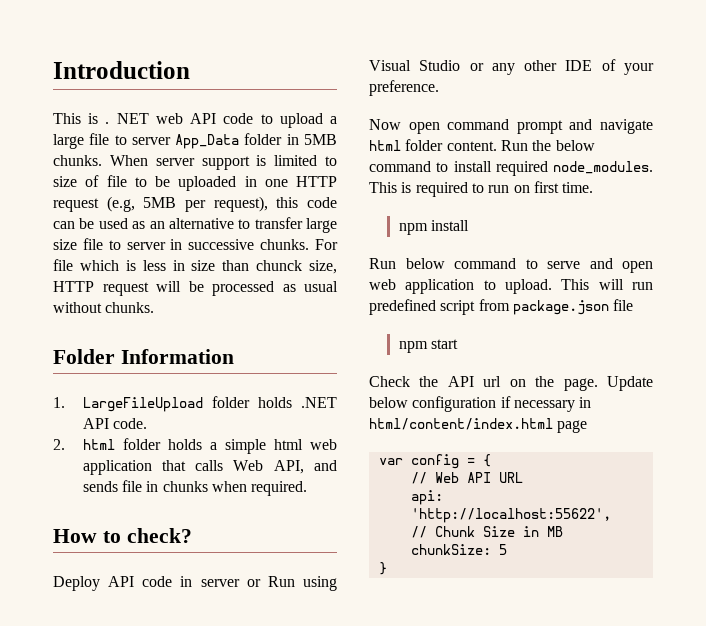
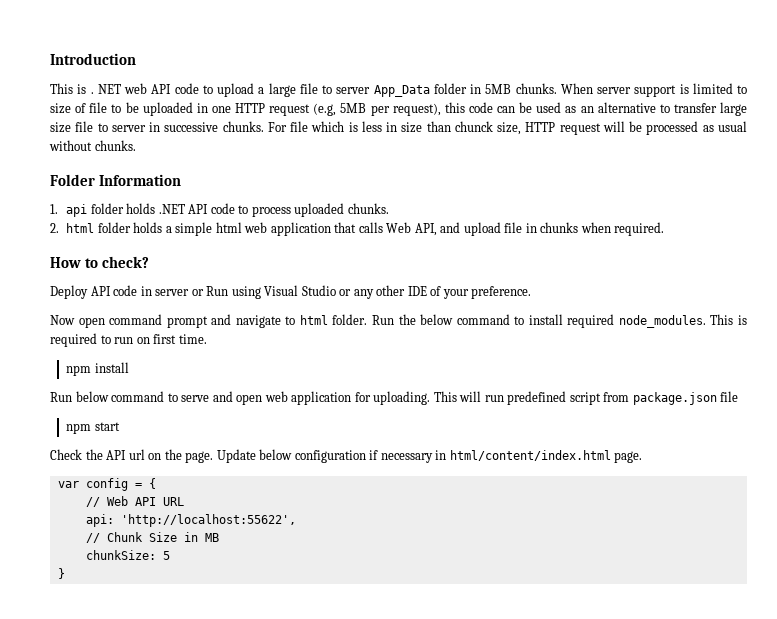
[82,397,203,412] LargeFileUpload -> [66,204,88,217] api
[112,418,147,429] code. -> [210,203,389,217] code to process uploaded chunks.
[82,481,118,492] sends -> [463,222,501,236] upload
[369,139,497,151] html folder content. -> [285,314,368,325] to html folder.
[483,279,552,294] to upload. -> [354,391,431,405] for uploading.
[557,420,588,433] page -> [614,451,643,463] page.

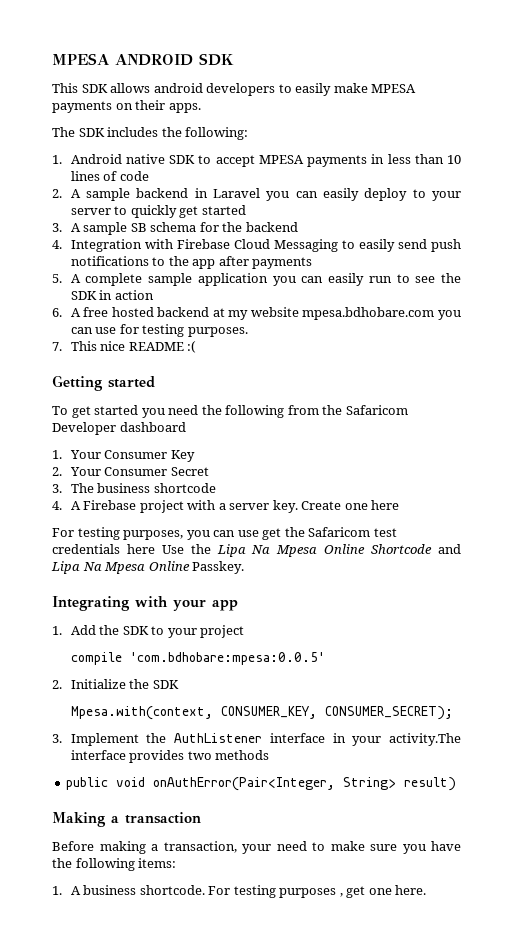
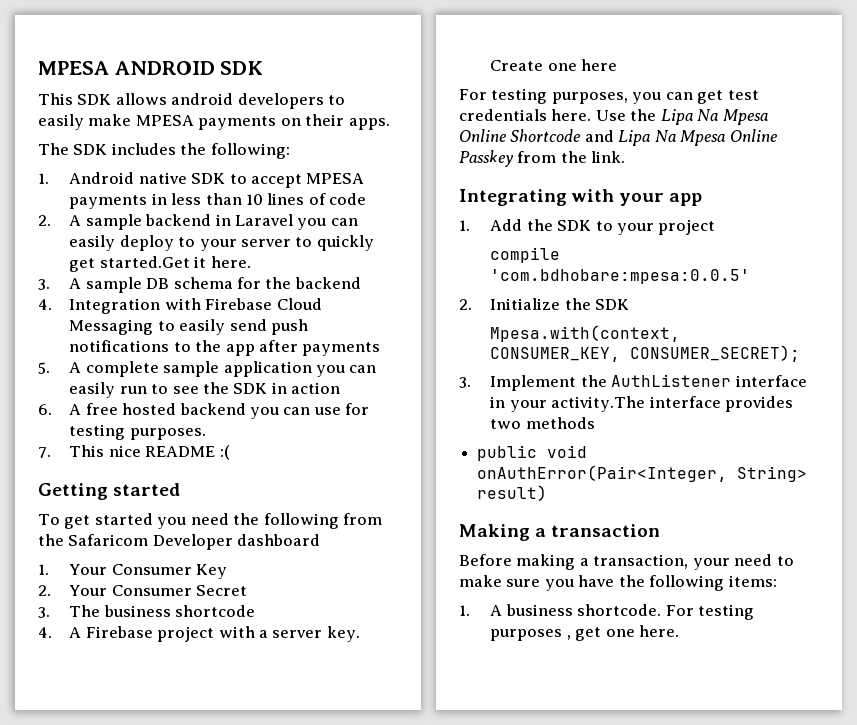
[201,205,246,215] started -> [99,256,251,268] started.Get it here.
[130,223,147,232] SB -> [146,278,170,289] DB
[212,307,435,320] at my website mpesa.bdhobare.com -> (246, 409) none
[237,527,371,540] use get the Safaricom -> [697,90,724,104] get
[126,544,155,554] here -> [551,109,592,121] here.
[192,561,245,574] Passkey. -> [459,150,626,167] Passkey from the link.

#####

• _TASK REQUIREMENTS_: Reproduce each record from above exactly; pictures do not belong in the copy.

• _RESPONSE TO THE TASK_:
[82,397,203,412] LargeFileUpload -> [66,204,88,217] api
[112,418,147,429] code. -> [210,203,389,217] code to process uploaded chunks.
[82,481,118,492] sends -> [463,222,501,236] upload
[369,139,497,151] html folder content. -> [285,314,368,325] to html folder.
[483,279,552,294] to upload. -> [354,391,431,405] for uploading.
[557,420,588,433] page -> [614,451,643,463] page.

[201,205,246,215] started -> [99,256,251,268] started.Get it here.
[130,223,147,232] SB -> [146,278,170,289] DB
[212,307,435,320] at my website mpesa.bdhobare.com -> (246, 409) none
[237,527,371,540] use get the Safaricom -> [697,90,724,104] get
[126,544,155,554] here -> [551,109,592,121] here.
[192,561,245,574] Passkey. -> [459,150,626,167] Passkey from the link.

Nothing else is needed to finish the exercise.